Idaho aimed to expedite resolution, seeking an injunction to limit the full enforcement of its abortion ban. An appeal is pending at the U.S. Court of Appeals for the Ninth Circuit.

In light of the 5th U.S. Circuit Court of Appeals ruling for Texas earlier this week in a similar case involving EMTALA and stringent abortion restrictions, Idaho’s attorney general pushed the Supreme Court to act on their request, pointing to the 5th Circuit’s Jan. 2 opinion.

In a win for Texas, the 5th Circuit unanimously declined “to expand the scope” of EMTALA to include enforcing abortions. The state’s attorney general, Ken Paxton, argued the Biden administration’s rule would force doctors to perform elective abortions against state law.

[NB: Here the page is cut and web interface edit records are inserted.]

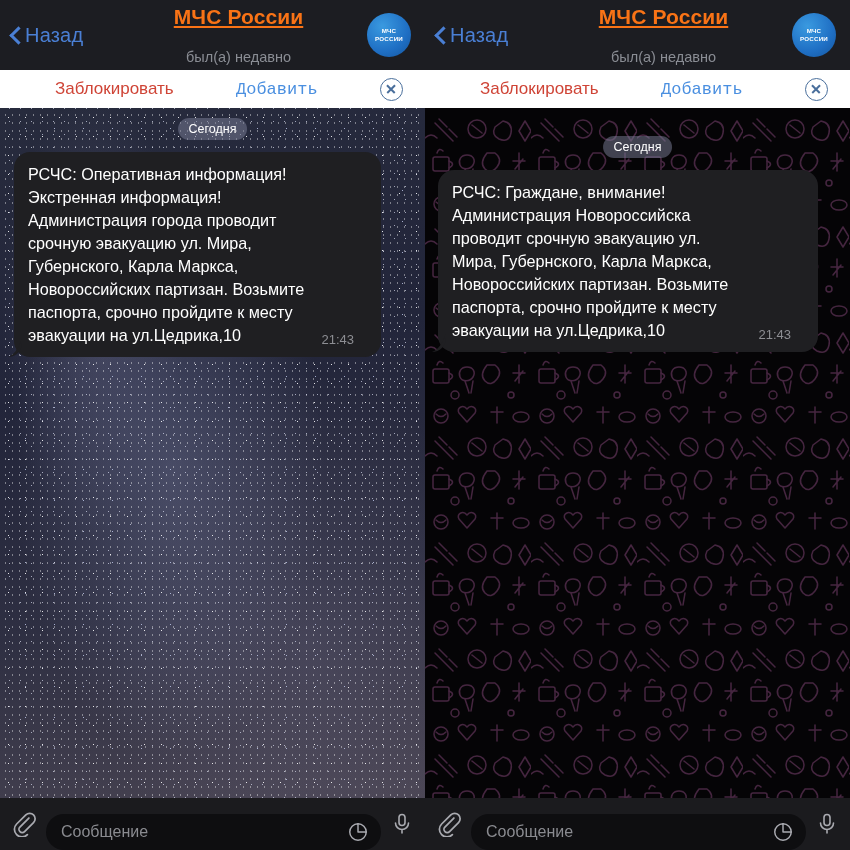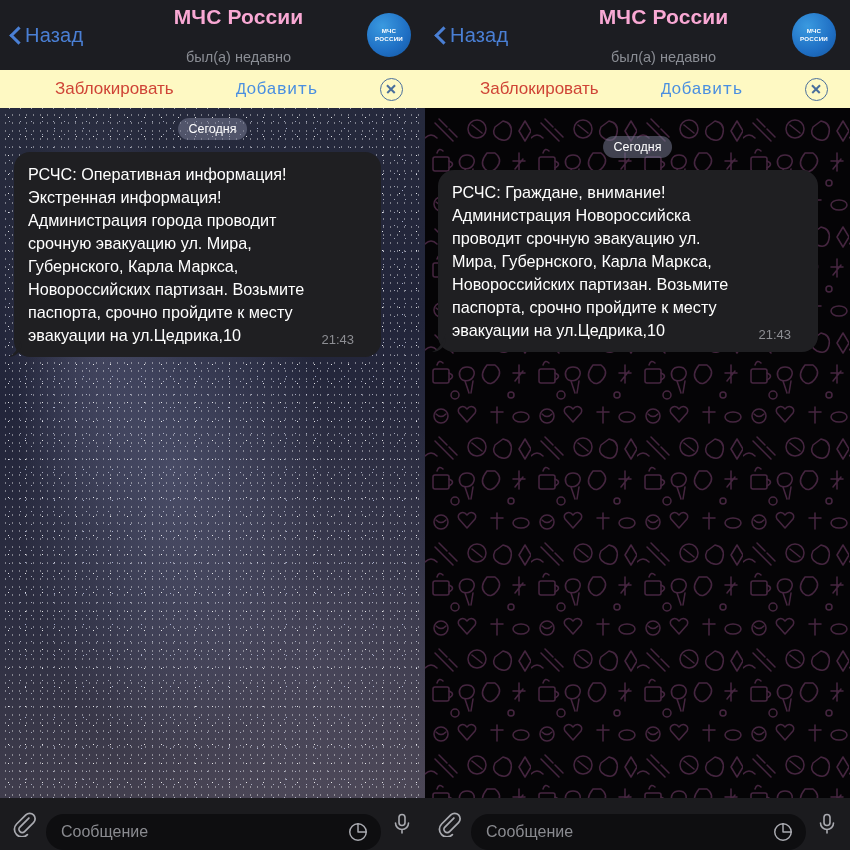--- a/index.html
+++ b/index.html
@@ -43,7 +43,7 @@
     margin-left:-10px;
   }
   .title-main {
-    color:#f9a8d4; font-size:21px; font-weight:bold; letter-spacing:.1px;
+    color:#f97316; font-size:21px; font-weight:bold; letter-spacing:.1px;text-decoration:underline;
   }
   .title-sub {
     color:#8a8d94; font-size:14.5px; margin-top:20px;

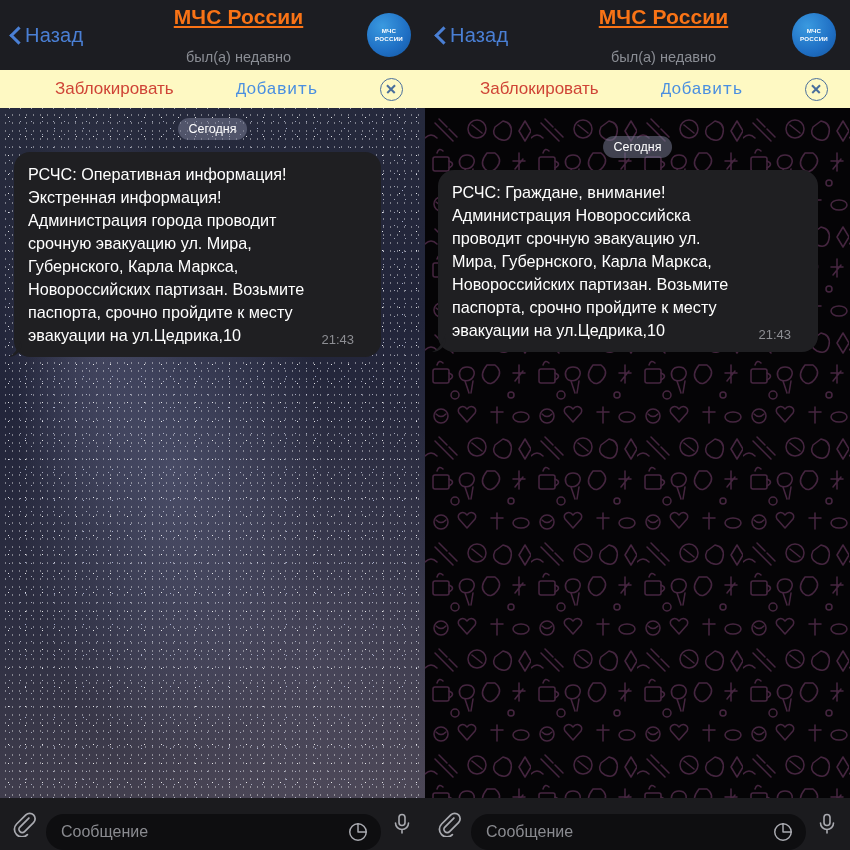--- a/index.html
+++ b/index.html
@@ -62,7 +62,7 @@
   .action-bar {
     position:relative; z-index:6;
     height:38px; flex:0 0 38px;
-    background:#fef9c3;
+    background:#ffffff;
     display:flex; align-items:center;
   }
   .act {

“The question before the court is whether EMTALA, according to HHS’s Guidance, mandates physicians to provide abortions when that is the necessary stabilizing treatment for an emergency medical condition. It does not,” wrote 5th U.S. Circuit Court of Appeals Judge Kurt Engelhardt in the opinion.

“EMTALA does not mandate any specific type of medical treatment, let alone abortion,” the opinion added.

ADF lawyers are also litigating the Texas case.

Idaho’s abortion law was enacted in 2020 with a provision stating it would take effect if the Supreme Court overturned Roe v. Wade. Following the Supreme Court’s decision in July 2022, which effectively overturned Roe, Idaho’s law came into force.

The Defense of Life Act imposes criminal penalties, including up to five years in prison, for anyone performing an abortion, with health care professionals risking the loss of their licenses if found in violation. An exception is granted if the abortion is deemed necessary to protect the life of the pregnant woman.